Pour que l’annulation soit incontestable, assurez-vous d’avoir été « diligent » :

  1. Dépôt des dossiers : Avez-vous déposé vos demandes de prêt dans les temps indiqués par le compromis ?
  2. Caractéristiques : N’essayez pas de faire échouer le prêt volontairement (en demandant un taux impossible ou une durée trop courte), car cela pourrait se retourner contre vous (application de la clause pénale).

📌 L’essentiel à retenir

Pour annuler votre achat sans perdre d’argent, gardez ces 4 règles d’or en tête :

  • La protection est légale : Si la vente est soumise à la condition suspensive d’obtention de prêt (cas le plus courant), vous n’avez aucune pénalité à payer en cas de refus bancaire.
  • La cohérence est obligatoire : L’attestation de refus de la banque doit correspondre aux caractéristiques inscrites dans votre compromis (montant, durée, taux). Si vous avez demandé un prêt plus élevé que prévu, le vendeur peut refuser l’annulation.
  • La forme compte : Un refus oral ou un simple e-mail ne suffit pas toujours. Exigez une attestation écrite de la banque et transmettez-la au vendeur par Lettre Recommandée avec Accusé de Réception (LRAR).
  • Le remboursement est intégral : Le notaire ou l’agence doit vous restituer la totalité de votre dépôt de garantie (généralement sous 21 jours après réception de la preuve). Aucuns frais de dossier ne peuvent être retenus.

Conclusion

Subir un refus de prêt est une épreuve frustrante, mais elle ne doit pas se transformer en perte financière. Retenez que la clé pour récupérer votre indemnité d’immobilisation réside dans le respect scrupuleux des délais et des termes du contrat.

Tant que vous avez mené vos démarches avec sérieux (dépôt des dossiers dans les temps, demande conforme au compromis) et que vous notifiez le vendeur officiellement, la loi est de votre côté. Le vendeur ne peut exiger aucun dédommagement si la banque ne vous suit pas.

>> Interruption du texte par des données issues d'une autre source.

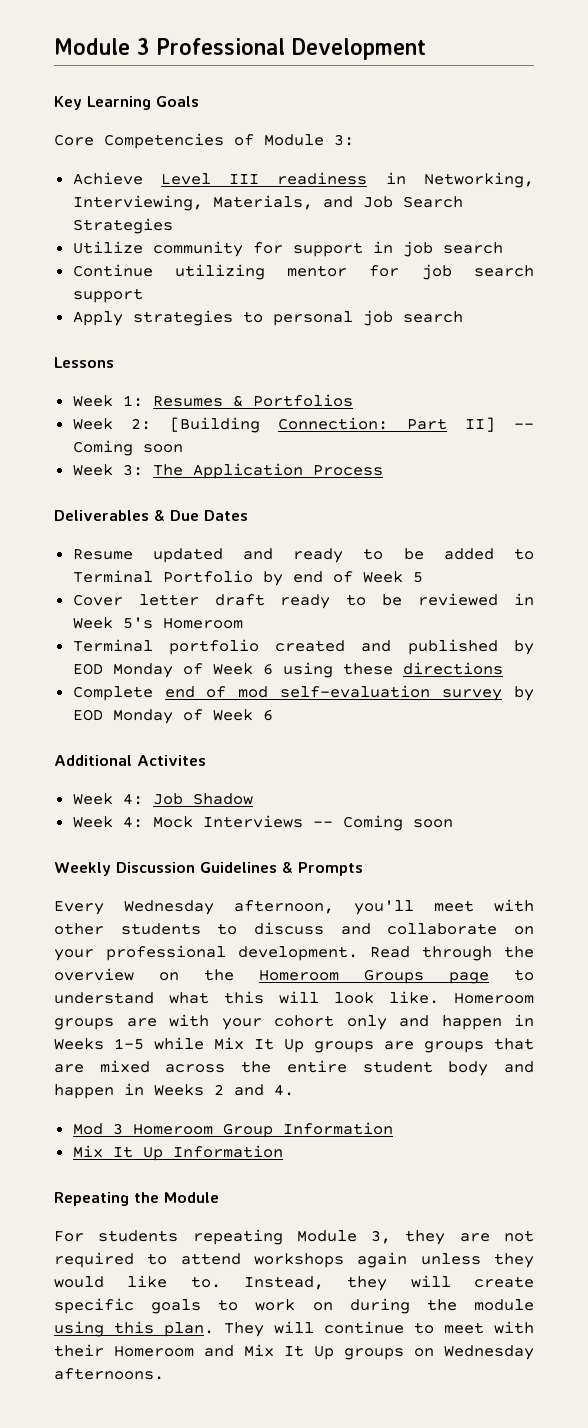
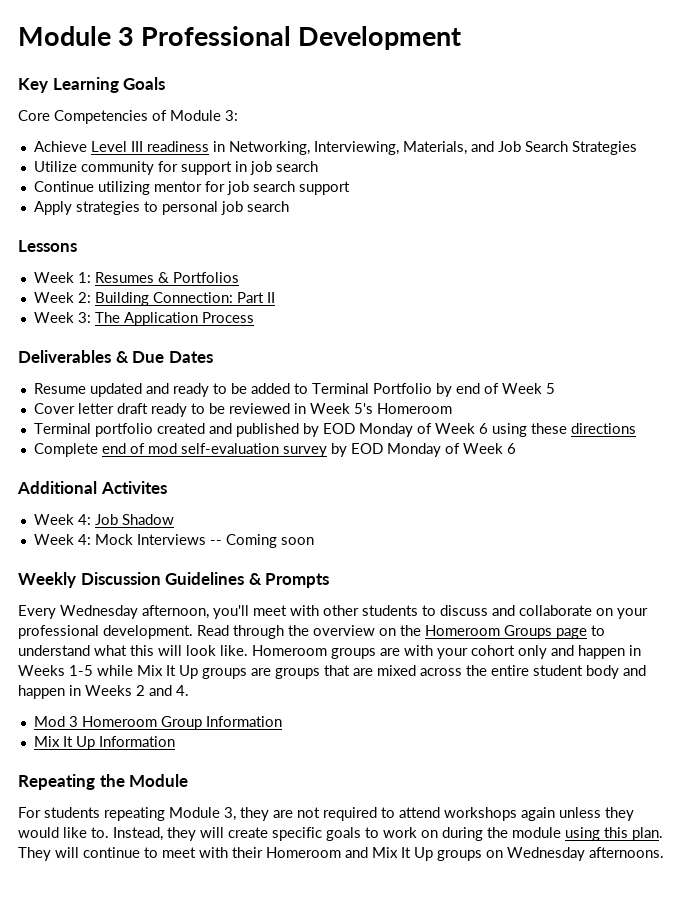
- Week 2: [Building Connection: Part II] -- Coming soon
+ Week 2: Building Connection: Part II

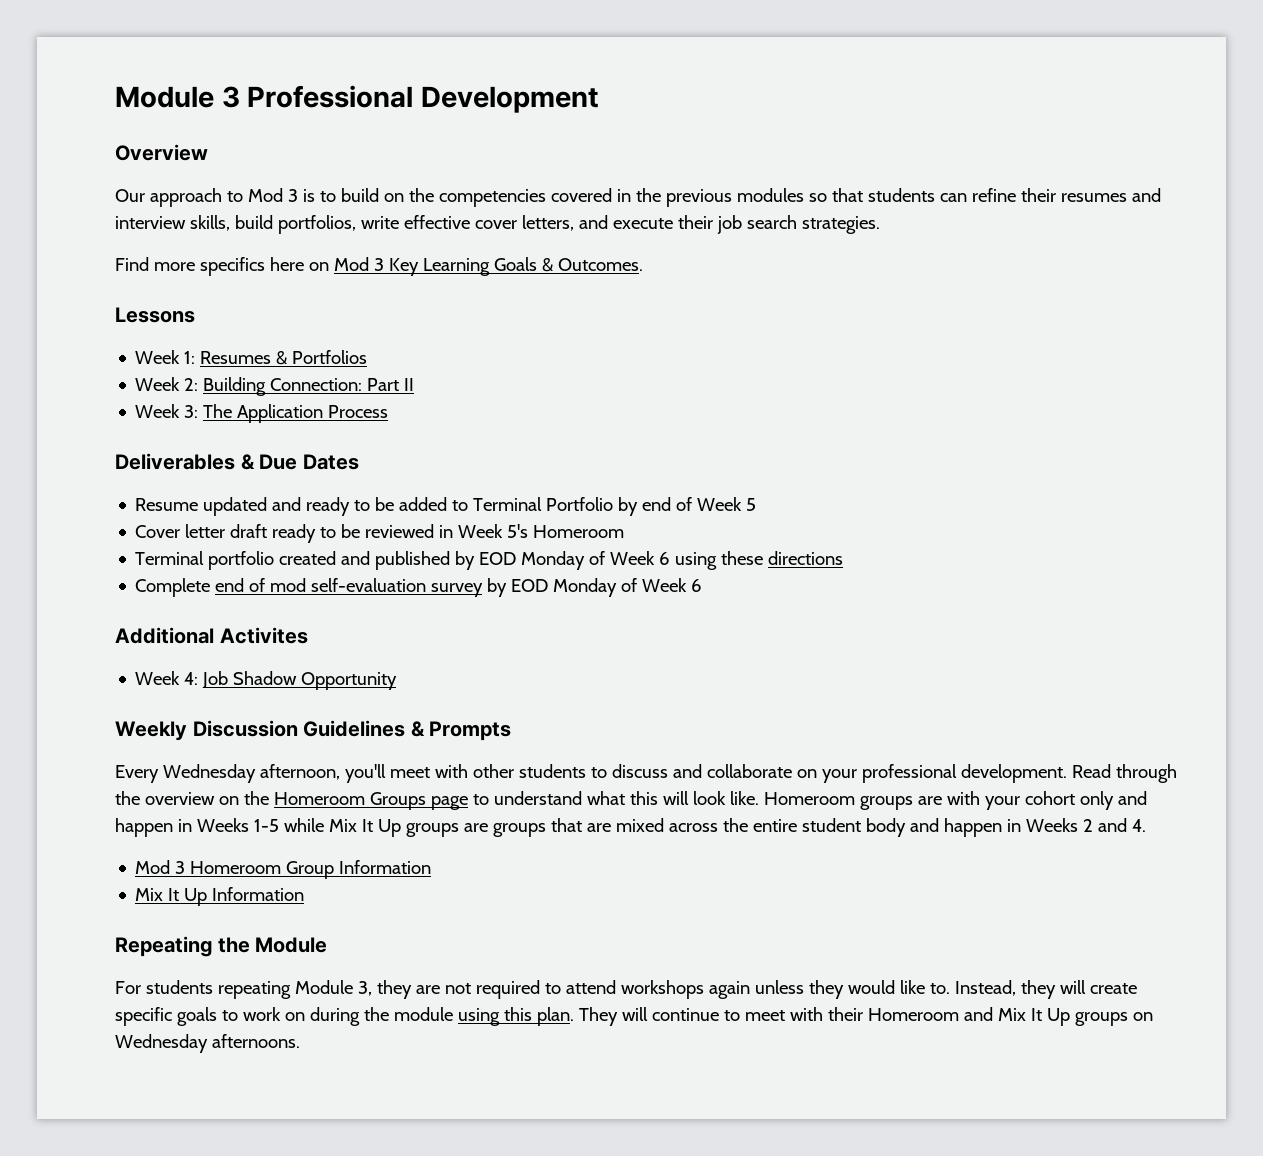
- Key Learning Goals
- Core Competencies of Module 3:
- Achieve Level III readiness in Networking, Interviewing, Materials, and Job Search Strategies
- Utilize community for support in job search
- Continue utilizing mentor for job search support
- Apply strategies to personal job search
+ Overview
+ Our approach to Mod 3 is to build on the competencies covered in the previous modules so that students can refine their resumes and interview skills, build portfolios, write effective cover letters, and execute their job search strategies.
+ Find more specifics here on Mod 3 Key Learning Goals & Outcomes.
- Week 4: Job Shadow
- Week 4: Mock Interviews -- Coming soon
+ Week 4: Job Shadow Opportunity

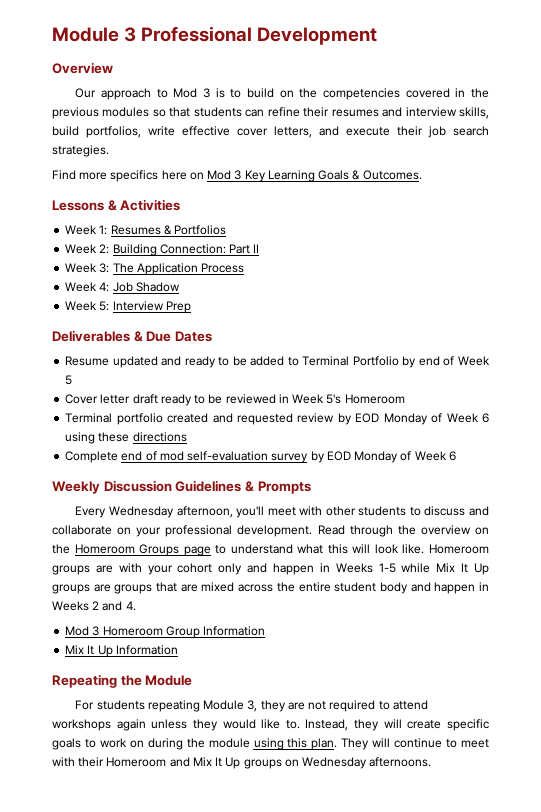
- Lessons
+ Lessons & Activities
+ Week 4: Job Shadow
+ Week 5: Interview Prep
- Terminal portfolio created and published by EOD Monday of Week 6 using these directions
+ Terminal portfolio created and requested review by EOD Monday of Week 6 using these directions
- Additional Activites
- Week 4: Job Shadow Opportunity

Une fois cette étape administrative clôturée et votre acompte récupéré, ne baissez pas les bras. Ce refus est peut-être l’occasion de revoir votre budget, d’augmenter votre apport ou de solliciter un courtier pour retenter votre chance plus tard. L’immobilier est une course de fond, et ce faux départ n’est qu’une étape de plus vers votre future acquisition.